Eurotunnel has finally thrown in the towel over its ownership of My Ferry Link, but does this mean the end of this cross-channel ferry service?
After legal skirmishes lasting two years, Group Eurotunnel has conceded that it has lost the battle to operate the My Ferry Link (ex SeaFrance) Calais-Dover cross-channel service.
Last month the UK Competition Appeal Tribunal (CAT) rejected its appeal against the decision in May 2013 of the Competition Markets Authority (CMA) to ban the group from operating a ferry service out of Dover.
The UK monopolies watchdog considers that by adding ferry services to its existing Channel Tunnel business Eurotunnel would increase its market share to more than 50%, which the CMA argue would cause prices to rise for passengers and freight customers due to lack of competition on the route.
The CMA believes that if Eurotunnel were allowed to continue its ferry service, one competitor is likely to withdraw from the route, which would leave Eurotunnel as the operator of both the rail link and one of three ferry services operating on the route. The other ferry operators are Brittany Ferries and DFDS.

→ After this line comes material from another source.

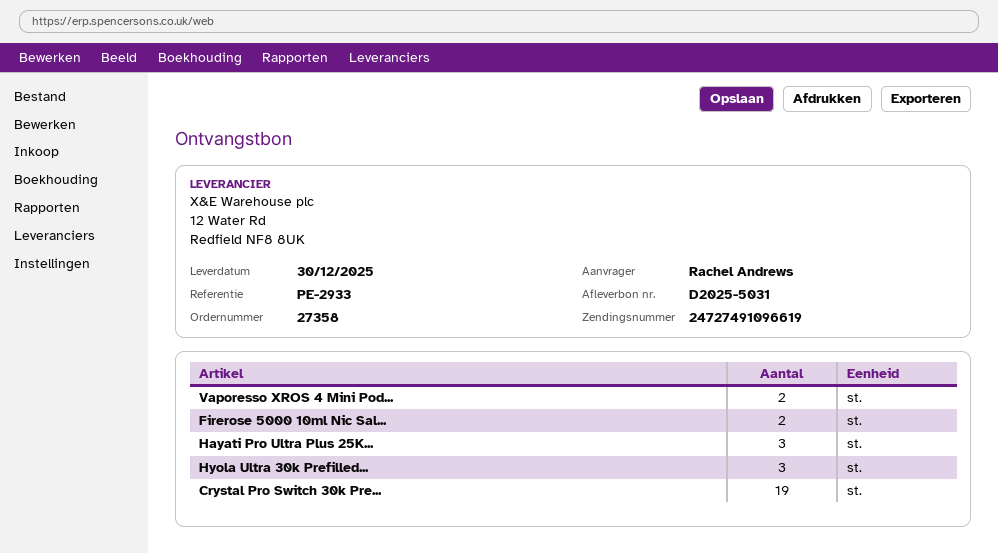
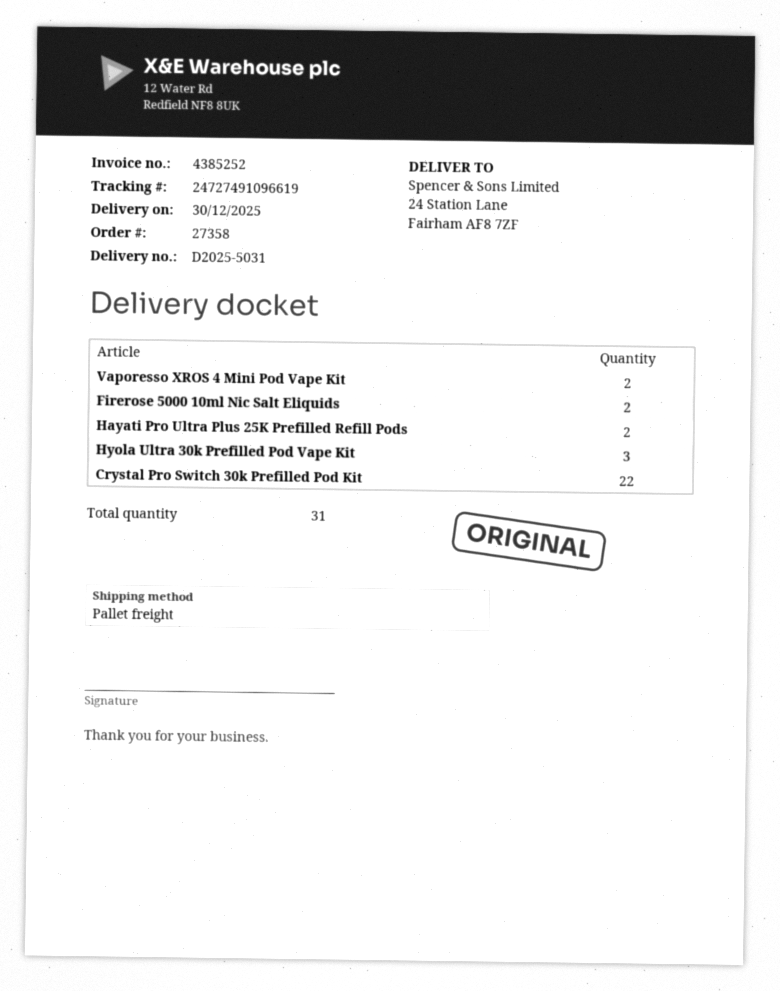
Hayati Pro Ultra Plus 25K...: 3 -> 2
Crystal Pro Switch 30k Pre...: 19 -> 22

The company must now cease the service within six months of the decision, which was made on 9th January.
With the notice period now in operation, it is highly likely that the company will want to get the business off its books as soon as possible, as any prospective owner will want to ensure they are able to obtain bookings for the crucial forthcoming summer holiday period.
That position is not an easy for them, for Eurotunnel have previously argued that under the terms of the purchase of three vessels from SeaFrance in 2012 they are forbidden to sell them again until 2017.
Nevertheless, Jacques Gounon, President of Eurotunnel has stated that: "This company is an industrial and commercial success, but given the position of the British authorities, the future of My Ferry Link will now play outside the Group.
Eurotunnel employ no staff in My Ferry Link, as the service is provided through the French based workers cooperative 'SCOP', who operate the service under contract from Eurotunnel. They seem less inclined to end the guerrilla war, stating they will appeal the decision to the UK Court of Appeal.
The French government have also sound the drum of resistance, with Alain Vidalies, the Secretary of State for Transport stating that it is a "profoundly unjust decision", and it is "totally determined" to find a solution. Not surprisingly, for My Ferry Link employs around 500 workers in Calais, where the unemployment rate is 16%.
Despite obtaining around 12% of the market share since it started the cross-channel route in August 2012, the My Ferry Link service has racked up very substantial losses, amounting to around £14 million in the first quarter of 2014.
So it is by no means clear that there will be lots of bidders knocking on the door to buy the business.
One sticking point may well be the existing operational structure, for a new owner may be unwilling to be burdened with running it through the workers cooperative, which is a completely separate legal entity.
However, there are significant legal, political and industrial risks in trying to unbundle it, for the cooperative is strongly backed by the French government, and the workers have shown themselves in the past to be a highly combative force.
Eric Vercoutre, a local maritime trades union leader has already somewhat menacingly warned about the risk of selling to an unsuitable buyer, stating that: "We must not end up in low-cost hands that would break our project".